Other late notable works included The Greatest of These (1895); A Marriage of Convenience at the Haymarket (1897) from Un Mariage de Louis XV, by Alexandre Dumas, père; The Silver Key at Her Majesty's Theatre (1897) from his Mlle de Belle-isle; and The Musqueteers (1899) from the same author's novel. These were followed by The Degenerates (1899, at the Haymarket, starring Langtry); A Debt of Honour at the St James's Theatre (1900); Frocks and Frills at the Haymarket (1902) from Doigts de fees of Scribe and Ernest Legouvé; The Garden of Lies at St James's (1904) from Justus Miles Forman's novel; Business is Business at His Majesty's (1905), a rather free adaptation from Octave Mirbeau's Les affaires sont les affaires; and The Diplomatists at the Royalty Theatre (1905) from La Poudre aux yeux, by Labiche.

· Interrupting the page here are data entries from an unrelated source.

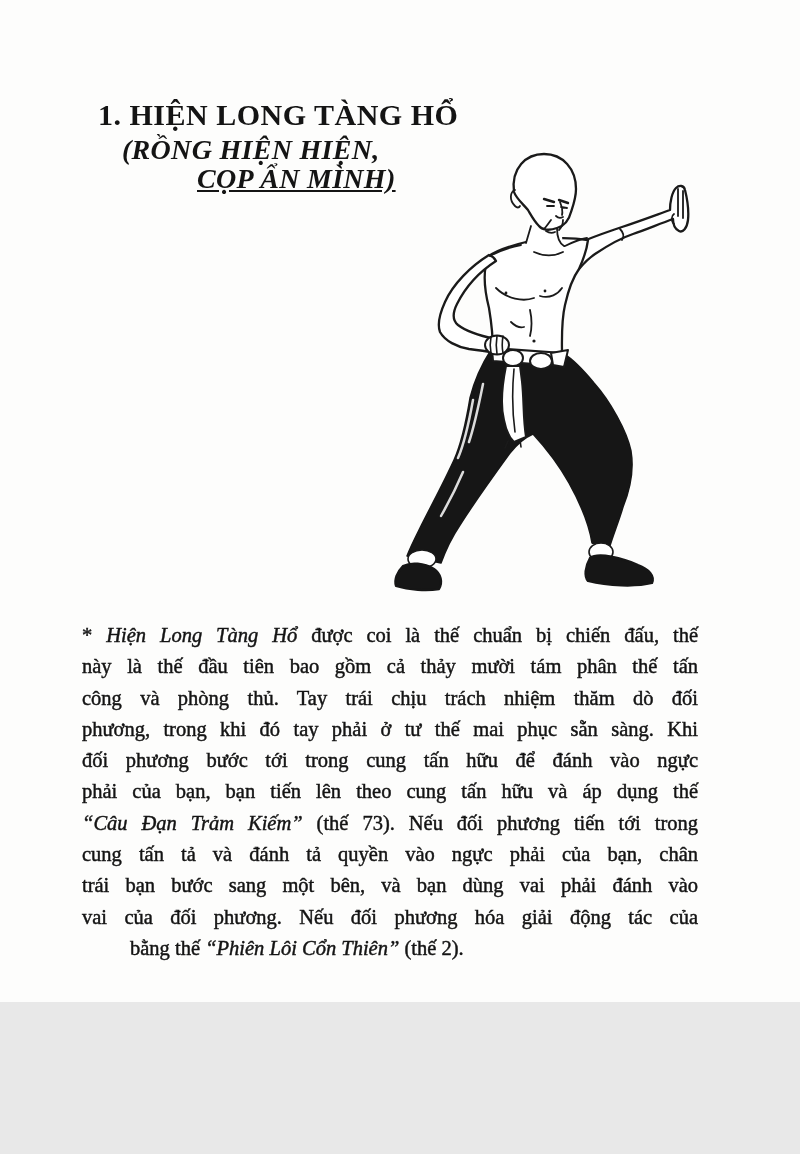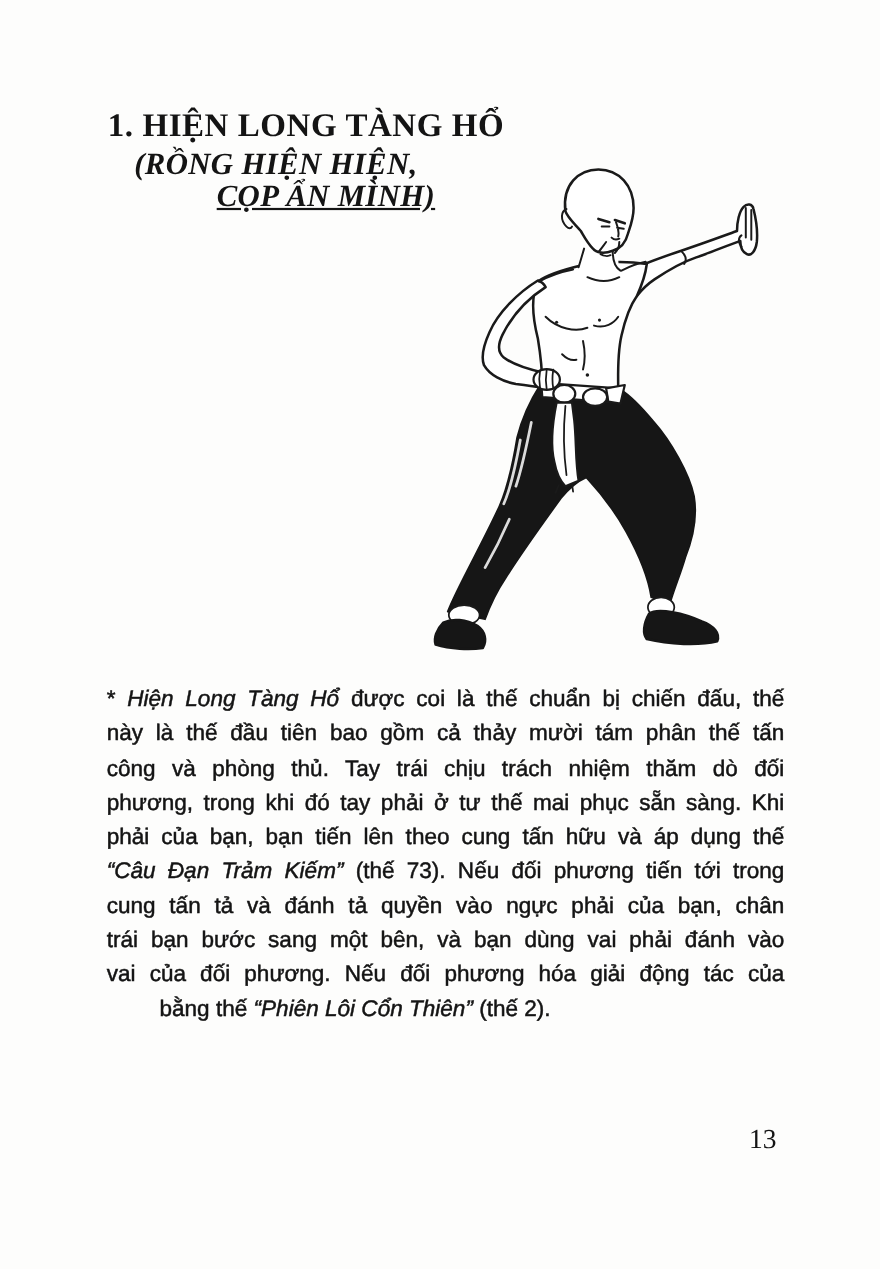--- a/index.html
+++ b/index.html
@@ -4,7 +4,7 @@
 <style>
   html,body { margin:0; padding:0; background:#e8e8e8; }
   .page {
-    position:relative; width:800px; height:1154px; margin:0 auto;
+    position:relative; width:800px; height:1002px; margin:0 auto;
     background:#fdfdfc; color:#141414; overflow:hidden;
     font-family:"Liberation Sans", sans-serif;
   }

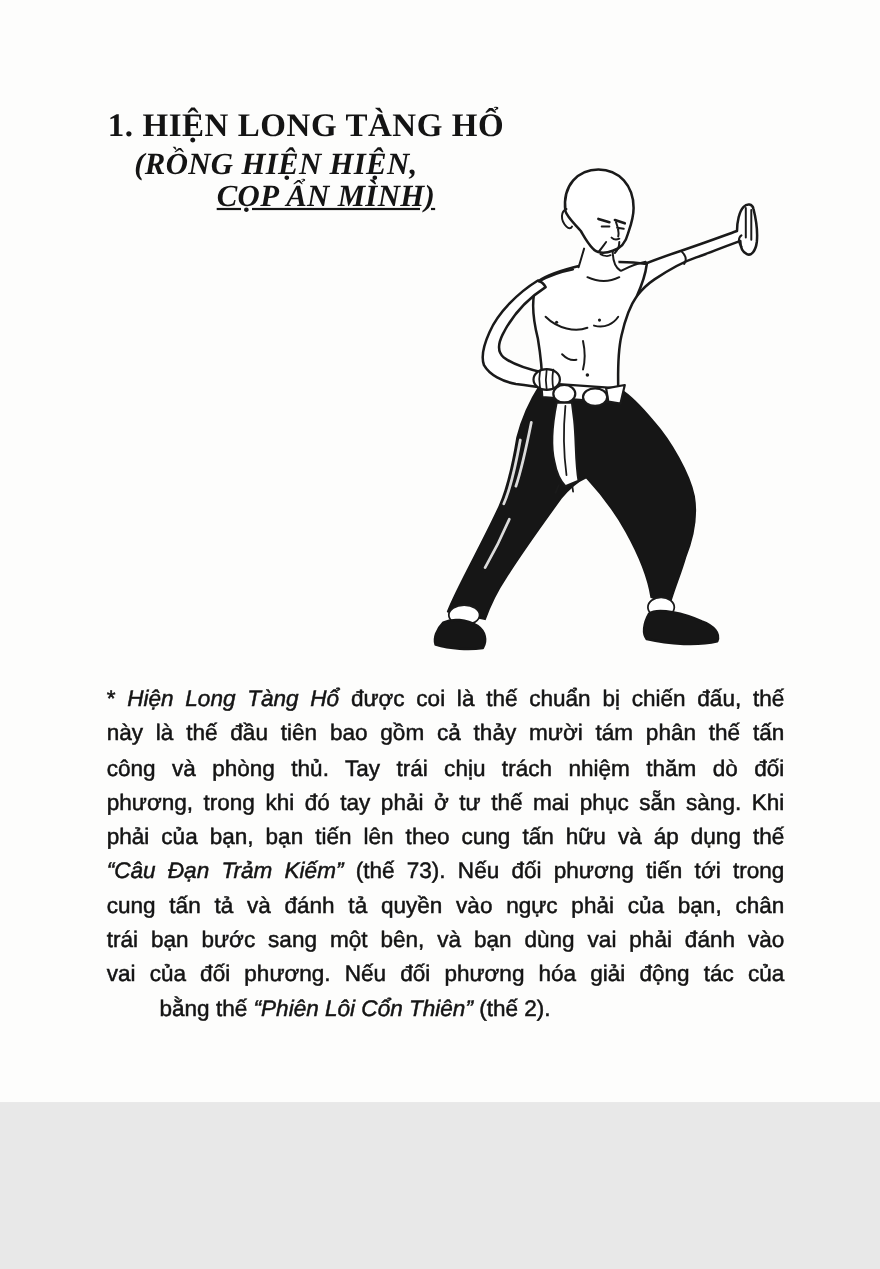--- a/index.html
+++ b/index.html
@@ -24,8 +24,8 @@
   .figure { position:absolute; left:393px; top:142px; width:320px; height:460px; }
   
   .body-text {
-    position:absolute; left:97px; top:620px; width:616px;
-    font-size:20.5px; line-height:31.3px;
+    position:absolute; left:82px; top:620px; width:616px;
+    font-size:20.5px; line-height:31.3px;font-family:Liberation Serif, serif;
     -webkit-text-stroke:.45px #141414;
   }
   .bodyline { text-align:justify; text-align-last:justify; }

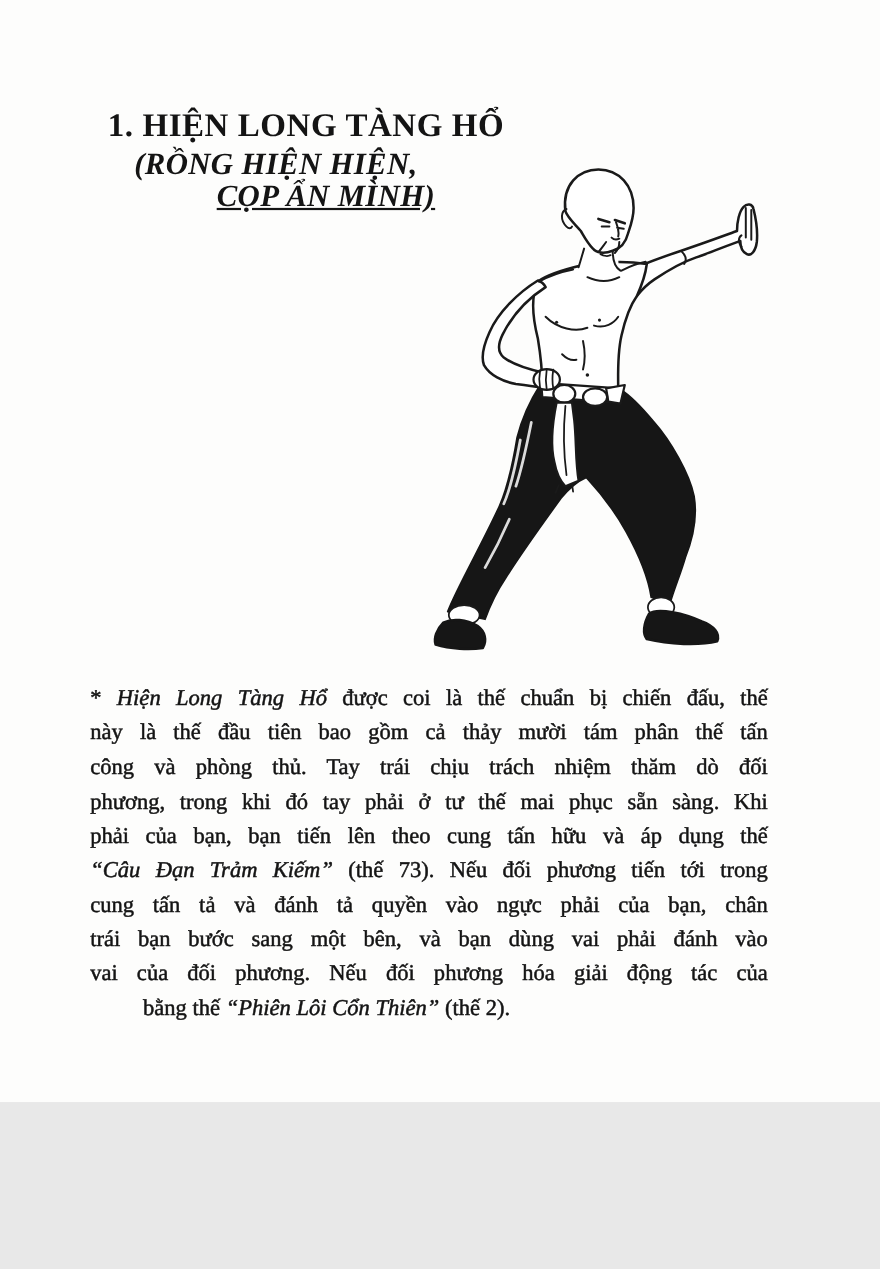--- a/index.html
+++ b/index.html
@@ -112,6 +112,7 @@
     <div class="bodyline"><span>này là thế đầu tiên bao gồm cả thảy mười tám phân thế tấn</span></div>
     <div class="bodyline"><span>công và phòng thủ. Tay trái chịu trách nhiệm thăm dò đối</span></div>
     <div class="bodyline"><span>phương, trong khi đó tay phải ở tư thế mai phục sẵn sàng. Khi</span></div>
+    <div class="bodyline"><span>đối phương bước tới trong cung tấn hữu để đánh vào ngực</span></div>
     <div class="bodyline"><span>phải của bạn, bạn tiến lên theo cung tấn hữu và áp dụng thế</span></div>
     <div class="bodyline"><span class="it">“Câu Đạn Trảm Kiếm”</span><span> (thế 73). Nếu đối phương tiến tới trong</span></div>
     <div class="bodyline"><span>cung tấn tả và đánh tả quyền vào ngực phải của bạn, chân</span></div>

About a dozen of Grundy's works played on Broadway, including A Pair of Spectacles in 1890 and 1905; The New Woman in 1894; A Bunch of Violets in 1895; The Late Mr. Castello in 1896; A Marriage of Convenience in 1897 and 1918; The Musketeers in 1899; The Degenerates in 1900; The Love Match in 1901; Frocks and Frills in 1902; Gypsy in 1903 and The Awakening in 1908. Several of Grundy's plays were made into films, including A Bunch of Violets and A Pair of Spectacles, both in 1916; and Sowing the Wind in 1921. Many of Grundy's plays also had runs in Australia.

Grundy died in London at the age of 66. His daughter, Lily, married the publisher and philanthropist Sir Bruce Ingram.